Korkusu Renya'nın parmağını silahın keskin kısmında gezdirmesi ile arttı ve genç adam kapıyı hızla açtı.
Ancak geç kalmıştı. Kız elini keskin tarafta gezdirmiş ve bir kaç damla kan kılıca bulaşmıştı bile.
"Reny, hayır!" diye bağırdığında kılıç Renya'nın kanını çoktan tatmıştı.
Kılıç'ın kabzasında ki yakut gecenin karanlığında parladı. Artık çok geçti.
•••
"Ertesi sabah babam sofrada hem öfkeli hem korkulu gözlerle beni izlerken de Agust yanımdaydı. Ama annem babamın elini tutup onu sakinleştirmişti. Hiç unutmuyorum sözlerini "Ejderhanın Kalbi onu seçti Janos. Artık yapabileceğimiz bir şey yok." demişti.''
Gray'in ağzı dinlediği hikayenin şaşkınlığı ile hafifçe aralanmıştı.
"Yani o kılıç bu kılıç mı? Gerçekten Ejderha Kalbi mi bu?"
"Evet" dedi Renya öfkeyle homurdanan Agust'u duymazdan gelerek.
Hikayesine devam etti.
"O günden itibaren babam ile ava çıkmaya başladım. Agust'u doyurmak için... Avlayacak bir şey bulamadığımızda da kendi kanımı vermekten hiç çekinmedim."

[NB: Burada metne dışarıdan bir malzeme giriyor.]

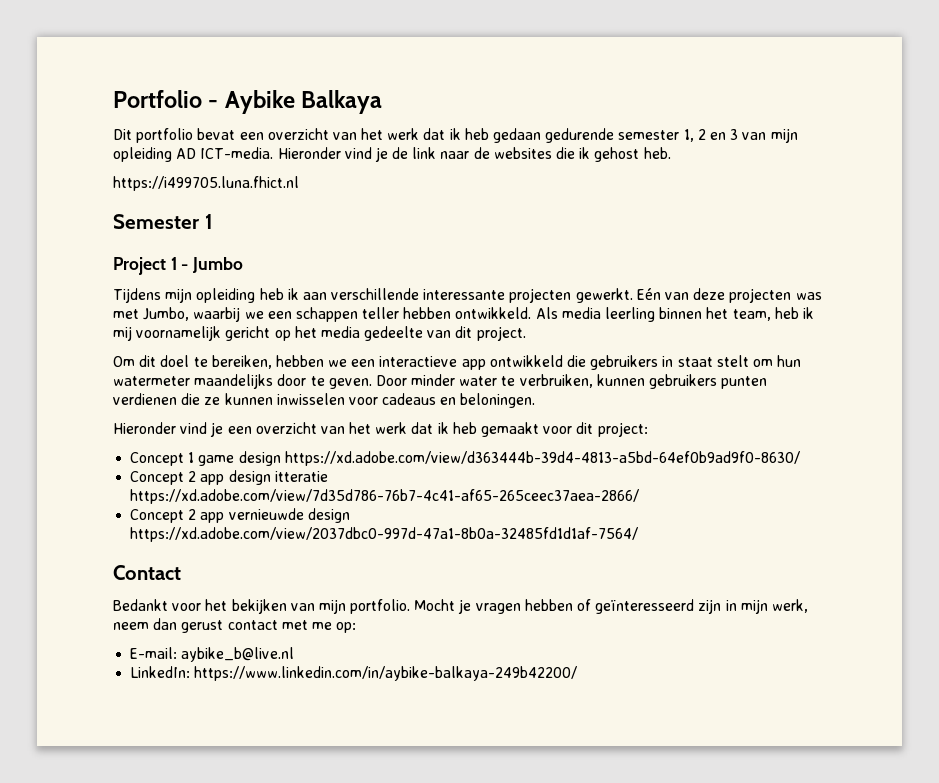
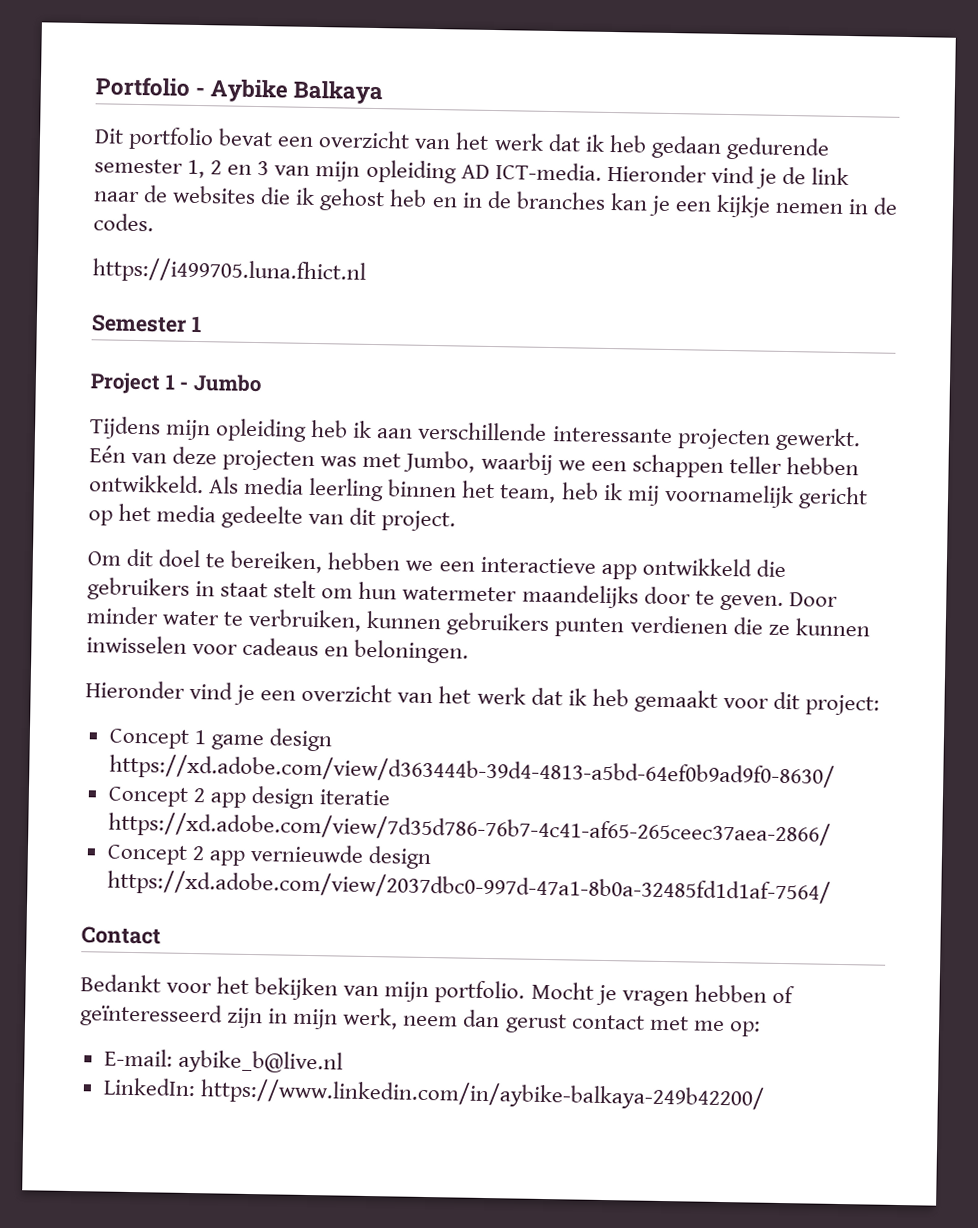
- Hieronder vind je de link naar de websites die ik gehost heb.
+ Hieronder vind je de link naar de websites die ik gehost heb en in de branches kan je een kijkje nemen in de codes.
- Concept 2 app design itteratie https://xd.adobe.com/view/7d35d786-76b7-4c41-af65-265ceec37aea-2866/
+ Concept 2 app design iteratie https://xd.adobe.com/view/7d35d786-76b7-4c41-af65-265ceec37aea-2866/

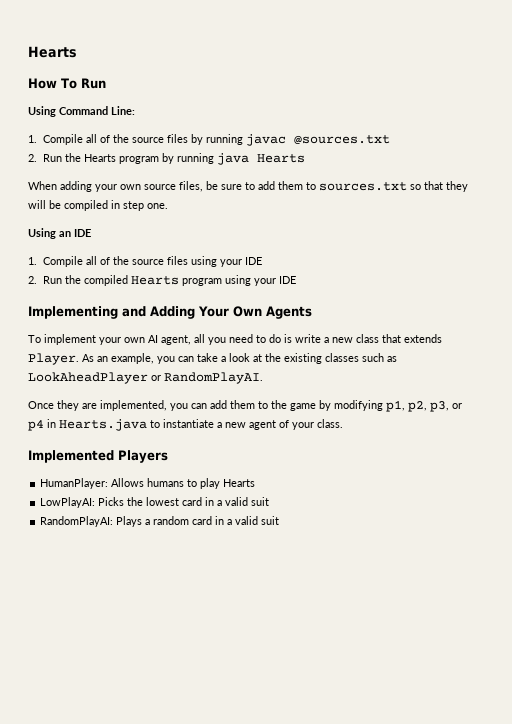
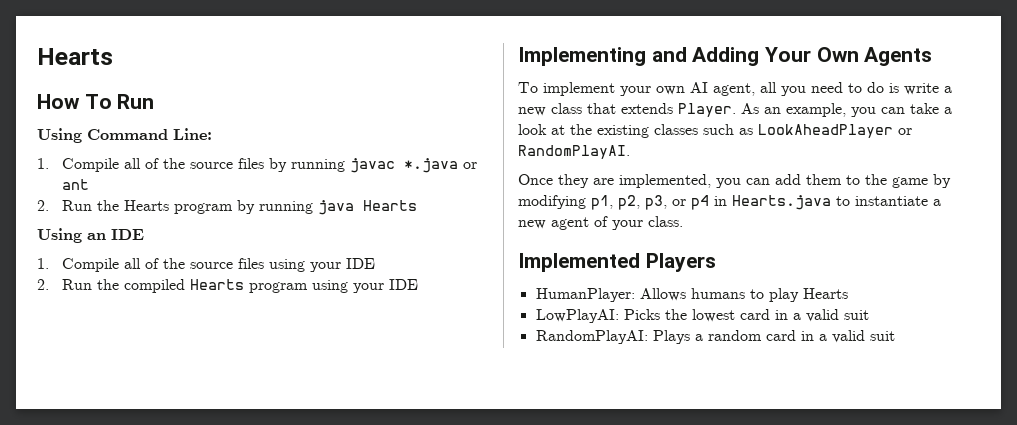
- 1. Compile all of the source files by running javac @sources.txt
+ 1. Compile all of the source files by running javac *.java or ant
- When adding your own source files, be sure to add them to sources.txt so that they will be compiled in step one.

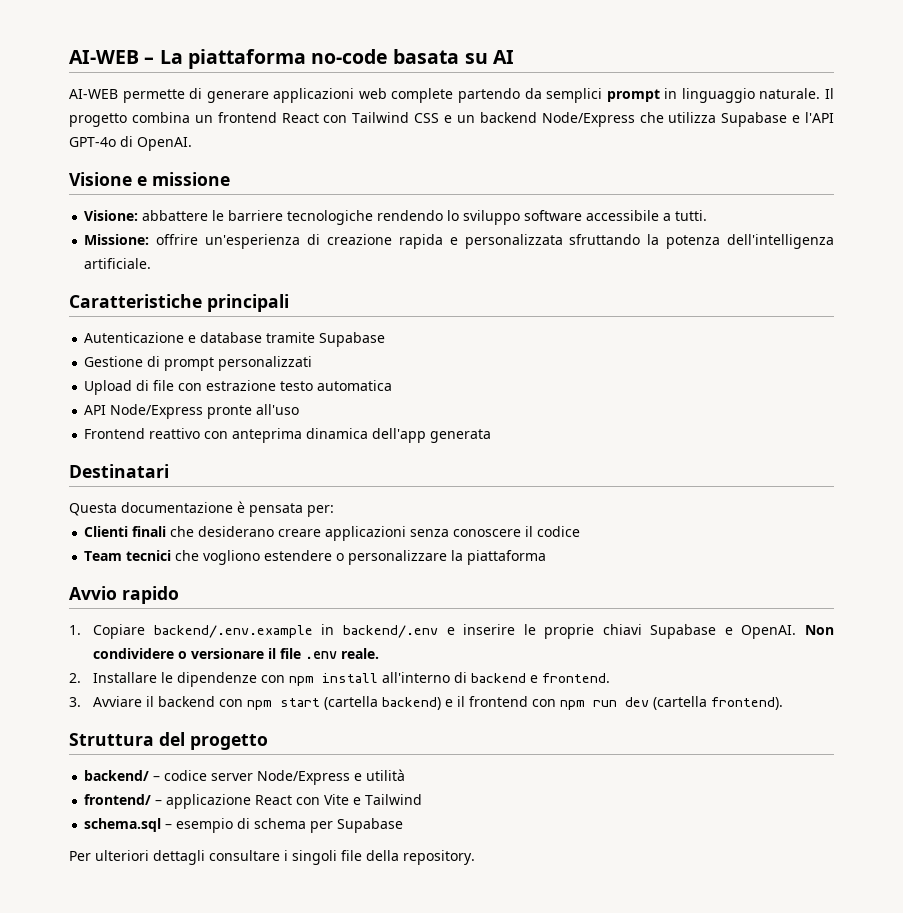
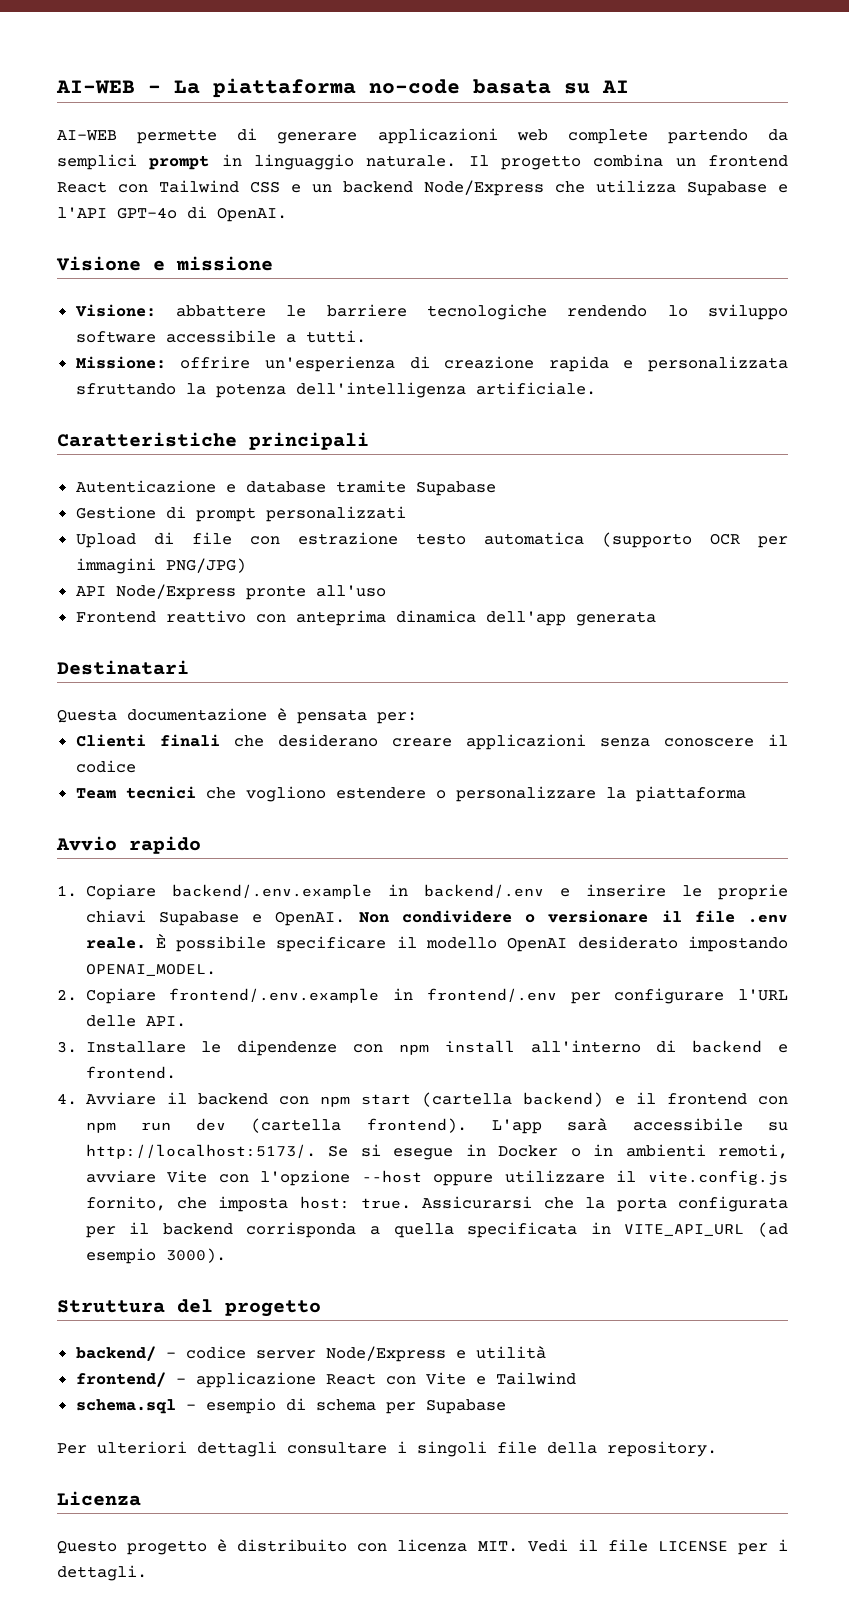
- Upload di file con estrazione testo automatica
+ Upload di file con estrazione testo automatica (supporto OCR per immagini PNG/JPG)
- Non condividere o versionare il file .env reale.
- 2. Installare le dipendenze con npm install all'interno di backend e frontend.
+ Non condividere o versionare il file .env reale. È possibile specificare il modello OpenAI desiderato impostando OPENAI_MODEL.
+ 2. Copiare frontend/.env.example in frontend/.env per configurare l'URL delle API.
+ 3. Installare le dipendenze con npm install all'interno di backend e frontend.
- 3. Avviare il backend con npm start (cartella backend) e il frontend con npm run dev (cartella frontend).
+ 4. Avviare il backend con npm start (cartella backend) e il frontend con npm run dev (cartella frontend). L'app sarà accessibile su http://localhost:5173/. Se si esegue in Docker o in ambienti remoti, avviare Vite con l'opzione --host oppure utilizzare il vite.config.js fornito, che imposta host: true. Assicurarsi che la porta configurata per il backend corrisponda a quella specificata in VITE_API_URL (ad esempio 3000).
+ Licenza
+ Questo progetto è distribuito con licenza MIT. Vedi il file LICENSE per i dettagli.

"Bunun için minnettarım Reny."
Renya küçük bir tebessümün ardından ellerini kılıcının kabzasında ki yakutta gezdirdi. Sözlerine devam etti.
"Benden önce Gök Kavminden Anna'daydı. Annemin büyük büyük atası... Miras ile aileden aileye aktarılarak bekledi. Çok uzun bir süre yalnız kaldı." dedi Renya. Son cümlede sesi silik bir hüzünle çıkmıştı.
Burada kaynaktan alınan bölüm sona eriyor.